Stanford University economics professor Michael Boskin holds the view that Britain, Spain and Belgium are prone to disintegration.
The USA is also susceptible to the same fate, as an idea of dividing California into two states has been raised, and one of the capitalist adventurers has suggested voting on splitting California into six separate states.
Robert Reich says in his book Inequality for All that 1 percent of the Americans control 90 percent of the nation’s wealth, and this drives some to rage, rebellion and thinking about secession.
In 2012, the White House’s website received a petition demanding the independence of Texas, signed by 125,000 citizens. In 2014, 35,000 people signed a petition requesting the independence of Alaska. One of the Alaskan secessionists raised a banner during a demonstration bearing the slogan: “The sale of Alaska to America is void!”
Canada has also seen a strong independence movement in Quebec. Canada is a country which was founded in the modern era by both the British and the French. In 1960, Quebecois intellectuals raised the idea of independence and the famous statement by de Gaulle: “Long live free Quebec! Long live French Canada!” was inspiring to many secessionist Quebecois and made them steadfast in their opinion.

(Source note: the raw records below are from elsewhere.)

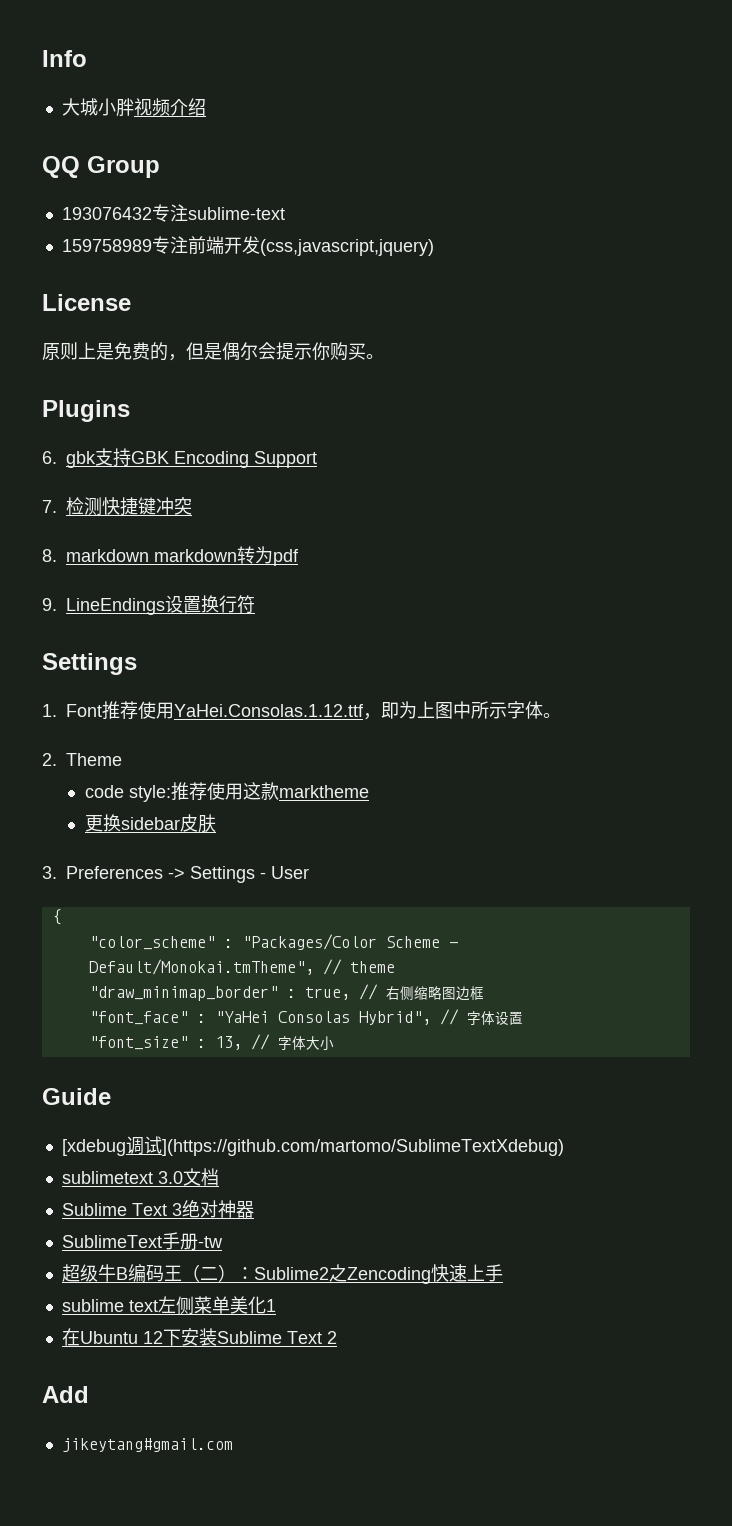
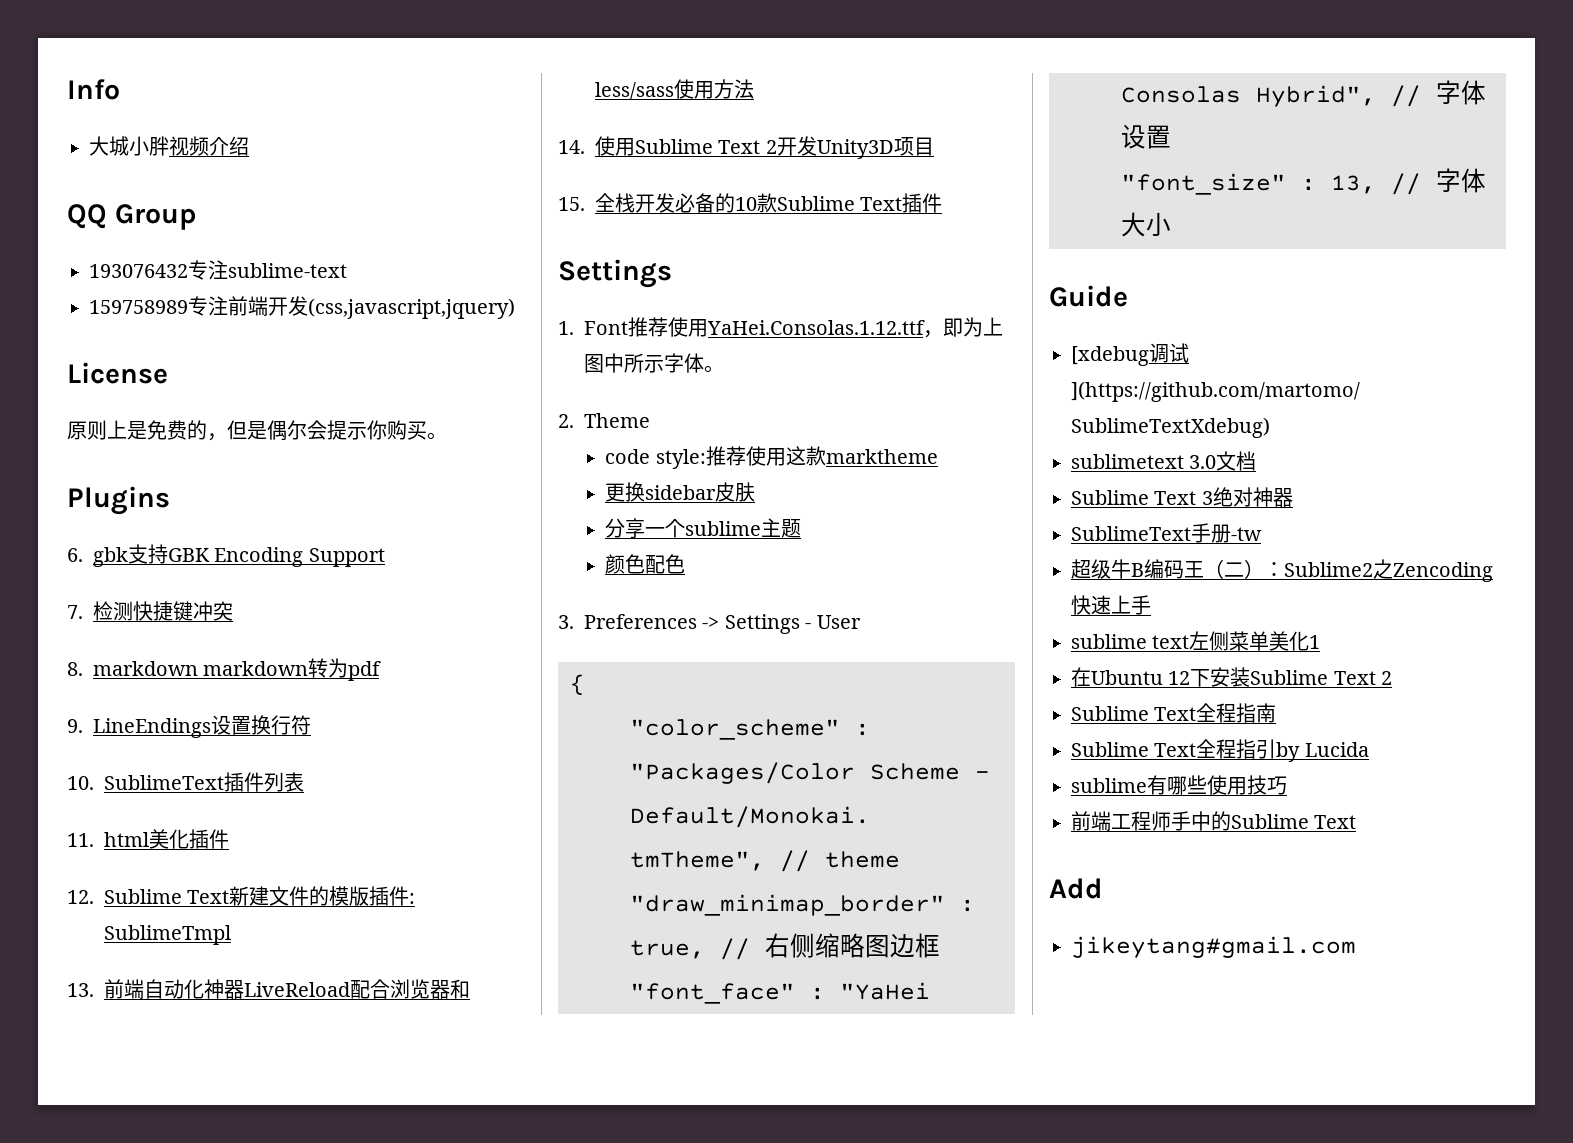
+ 10. SublimeText插件列表
+ 11. html美化插件
+ 12. Sublime Text新建文件的模版插件: SublimeTmpl
+ 13.前端自动化神器LiveReload配合浏览器和less/sass使用方法
+ 14.使用Sublime Text 2开发Unity3D项目
+ 15.全栈开发必备的10款Sublime Text插件
+ 分享一个sublime主题
+ 颜色配色
+ Sublime Text全程指南
+ Sublime Text全程指引by Lucida
+ sublime有哪些使用技巧
+ 前端工程师手中的Sublime Text

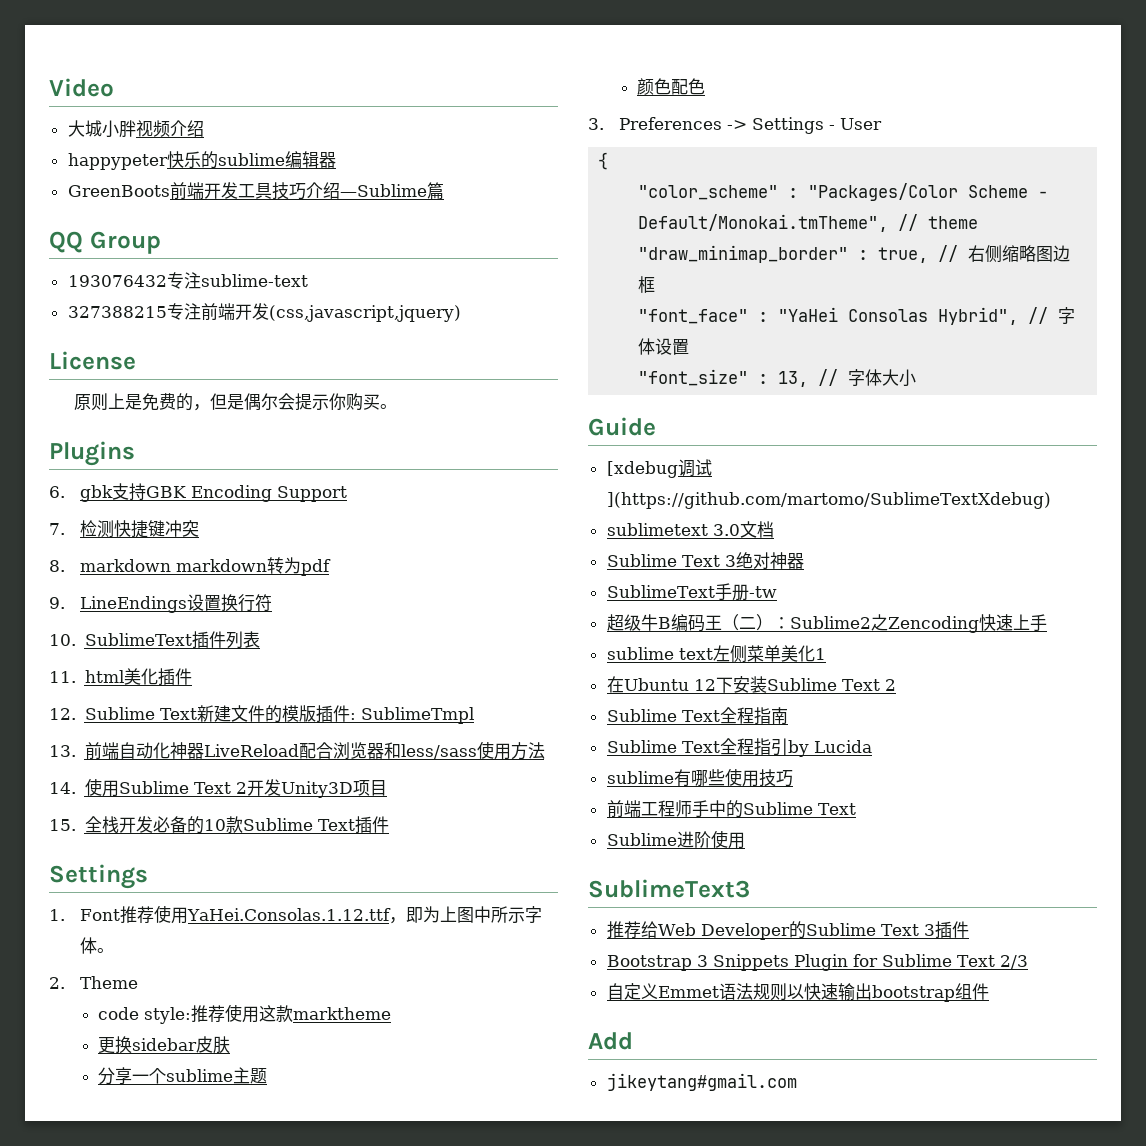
- Info
+ Video
+ happypeter快乐的sublime编辑器
+ GreenBoots前端开发工具技巧介绍—Sublime篇
- 159758989专注前端开发(css,javascript,jquery)
+ 327388215专注前端开发(css,javascript,jquery)
+ Sublime进阶使用
+ SublimeText3
+ 推荐给Web Developer的Sublime Text 3插件
+ Bootstrap 3 Snippets Plugin for Sublime Text 2/3
+ 自定义Emmet语法规则以快速输出bootstrap组件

It seems that there is no serious possibility of Quebec’s independence in the foreseeable future, and any independence attempt by any American state is still impossible.
Moreover, most of the secessionist movements in Europe, save in Britain and Spain, are weakly organised and of mediocre importance. But the commonness of the partition and secession culture and the waves of anger towards capitals and sovereign authorities have made both sides of the Atlantic a weaker place than before.
If we consider the rise of the far right in Europe, the continuing waves of illegal immigration, and the probability of terrorist and organised crime groups’ infiltration of Europe, the continent’s future is unknown.
Washington doesn’t believe in the EU anymore; President Donald Trump has gone as far as threatening to disband NATO itself.
According to retired admiral James Stavridis, who was considered at one point to be a potential vice president by Hillary Clinton’s presidential campaign: “Even discussing the idea of American withdrawal from NATO will make only Putin happy.”
China is increasingly present in Europe, with 56 percent of total Chinese investments going to Europe.
Some speak about the political objectives behind Chinese capital. According to Russia Today website: “China is trying to buy Europe and Europe doesn’t mind.”
A number of right-wing European parties have begun to reconsider the alliance with America and examine ending the Cold War with Russia.
An Alternative for Germany (AfD) MP spoke about this path clearly: “Establishing a free trade zone between Europe and Russia from Lisbon to Vladivostok is my dream. Eurasian horizons are more important than transatlantic cooperation.”
As a result, the Brussels path isn’t as glamorous as it used to be, while even Washington doesn’t want the Washington path.
Of all these options, the Eurasian proposal is rising and the Atlantic proposal receding.
The concepts of “a European society” as well as “the Atlantic community” have declined. Perhaps the next years will see a “Eurasian community” from Russia to Portugal.
The world is changing in a terrifying way and history won’t forgive those who are late to understand it.